Covenant Fellowship "To equip the saints for the work of ministry,
for building up the body of Christ"
Ephesians 4:12
Sunday Gathering 10:00 am,
Bur-Mil Park Clubhouse
Week Night Small Groups
Office Phone: 378-0062
The Seventh Commandment I
 
Do Not Commit Adultery
 
The next four messages which are to be derived from the Seventh Commandment have to do with issues of marriage and sexuality. These are not easy issues to handle and I would appreciate your prayers as I go along. When Jesus taught about God’s intent for marriage the disciples were a bit discouraged. "If this is the situation between a husband and wife,” they said, “it is better not to marry." So we are not the first generation to struggle with God’s plan for marriage. The problem of course isn’t with God’s intentions but with human fallenness. And we will see as we go along that human fallenness is drawn out nowhere else as in the marriage relationship.
 
As I have prepared and thought about bringing this word, I have been reminded that many of us here today have experienced profound heartbreak and disappointment in marriage.
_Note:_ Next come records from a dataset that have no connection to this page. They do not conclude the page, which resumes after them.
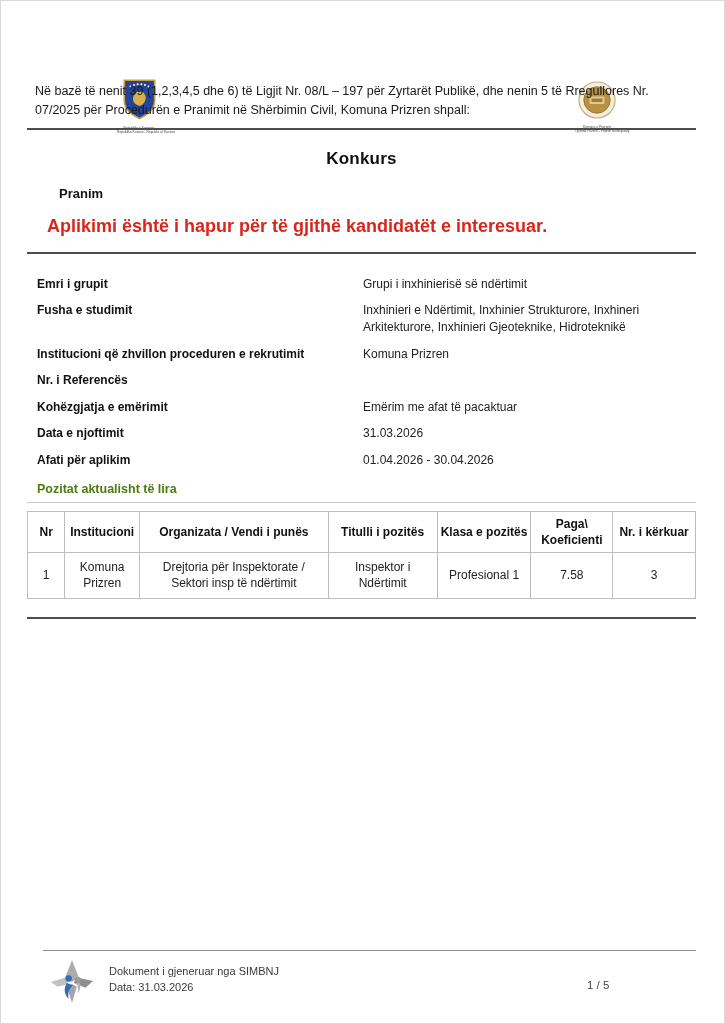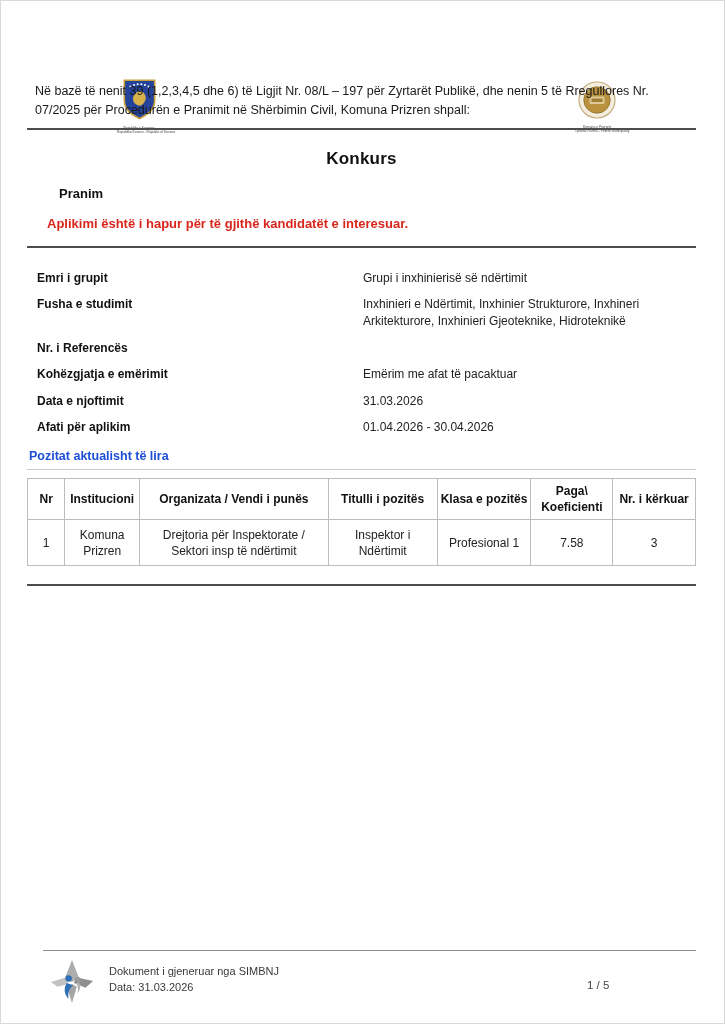--- a/index.html
+++ b/index.html
@@ -20,27 +20,27 @@
   
   .logo-left { position:absolute; left:98px; top:78px; width:80px; text-align:center; }
   .logo-right { position:absolute; left:556px; top:80px; width:80px; text-align:center; }
   .logo-caption { font-size:6px; transform:scale(0.55); transform-origin:center top; color:#444; line-height:1.25; white-space:nowrap; margin-top:2px; }
   
   .content { position:absolute; left:26px; right:28px; top:0; }
   .intro { margin-top:81px; font-size:12.5px; line-height:1.5; color:#1a1a1a; padding-left:8px; padding-right:4px; }
   .rule-thick { border:none; border-top:2px solid #4d4d4d; margin-top:8px; }
   .doc-title { margin-top:19px; text-align:center; font-size:17px; font-weight:bold; color:#111; letter-spacing:0.2px; }
   .subtitle { margin-top:17px; margin-left:32px; font-size:13px; font-weight:bold; color:#111; }
-  .notice { margin-top:15px; margin-left:20px; font-size:13px; font-weight:bold; }
+  .notice { margin-top:15px; margin-left:20px; font-size:18px; font-weight:bold; }
   .rule-2 { margin-top:15px; }
   .details { margin-top:22px; }
   .detail-row { display:flex; margin-bottom:9.5px; font-size:12px; line-height:17px; }
   .detail-label { width:336px; font-weight:bold; color:#111; padding-left:10px; flex:none; }
   .detail-value { flex:1; color:#222; }
-  .section-heading { margin-top:13px; margin-left:2px; font-size:12.5px; font-weight:bold; color:#1d4ed8; }
+  .section-heading { margin-top:13px; margin-left:10px; font-size:12.5px; font-weight:bold; color:#4d7c0f; }
   .section-rule { border:none; border-top:1px solid #c9c9c9; margin-top:6px; }
   table.positions { width:100%; border-collapse:collapse; table-layout:fixed; margin-top:8px; font-size:12px; }
   table.positions th, table.positions td {
     border:1px solid #bdbdbd; text-align:center; vertical-align:middle;
     padding:4px 3px; line-height:1.35; color:#222;
   }
   table.positions th { font-weight:bold; color:#111; height:37px; }
   table.positions td { height:46px; }
   th.prewrap { white-space:pre-line; }
   .rule-3 { margin-top:18px; }
@@ -110,20 +110,24 @@
     <hr class="rule-thick rule-2">
 
     <div class="details">
       <div class="detail-row">
         <div class="detail-label">Emri i grupit</div>
         <div class="detail-value">Grupi i inxhinierisë së ndërtimit</div>
       </div>
       <div class="detail-row">
         <div class="detail-label">Fusha e studimit</div>
         <div class="detail-value">Inxhinieri e Ndërtimit, Inxhinier Strukturore, Inxhineri Arkitekturore, Inxhinieri Gjeoteknike, Hidroteknikë</div>
+      </div>
+      <div class="detail-row">
+        <div class="detail-label">Institucioni që zhvillon proceduren e rekrutimit</div>
+        <div class="detail-value">Komuna Prizren</div>
       </div>
       <div class="detail-row">
         <div class="detail-label">Nr. i Referencës</div>
       </div>
       <div class="detail-row">
         <div class="detail-label">Kohëzgjatja e emërimit</div>
         <div class="detail-value">Emërim me afat të pacaktuar</div>
       </div>
       <div class="detail-row">
         <div class="detail-label">Data e njoftimit</div>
Many have experienced great joy and ease in their marriages. Many are struggling in their marriages. For most there is a mixture of beauty, of brokenness, and of just plodding along -- all mixed together. Some who are not married may wish they were married, and some who are married may wish they weren’t married.
 
I have both been married long enough and have dealt with enough people in their marriages to not have a utopian or overly sentimental view of the institution. I find the Scriptures to be refreshingly realistic, and really quite uncomplicated on the subject.
 
As I bring these words from the Scripture about the issue of marriage, I rejoice in the work of grace and beauty God is doing in many of the marriages represented here, and also that He cares about the real trials and challenges many are going through. I also come from an imperfect marriage -- as any of you who know me and Susan know. I do not have a secret key to marital bliss ready to hand out to all who need it, ready to sell to all who are ready to pay. And so as we think about this subject together let us be prayerful, tender, and sensitive to one another. And at the same time, let us take very seriously from wherever we sit today what the Scriptures have to say to us about marriage and sexuality.
 
We need to keep in mind the relationship between law and grace. There is a big difference between ethics that deals with the potential sinner and ethics that deals with the proven sinner. All of here are both potential sinners and proven sinners. (From Bockmuehl)
 
In other words, we ask the question, “How do we act ethically, rightly, honorably.” This is the ministry of law, of commandment.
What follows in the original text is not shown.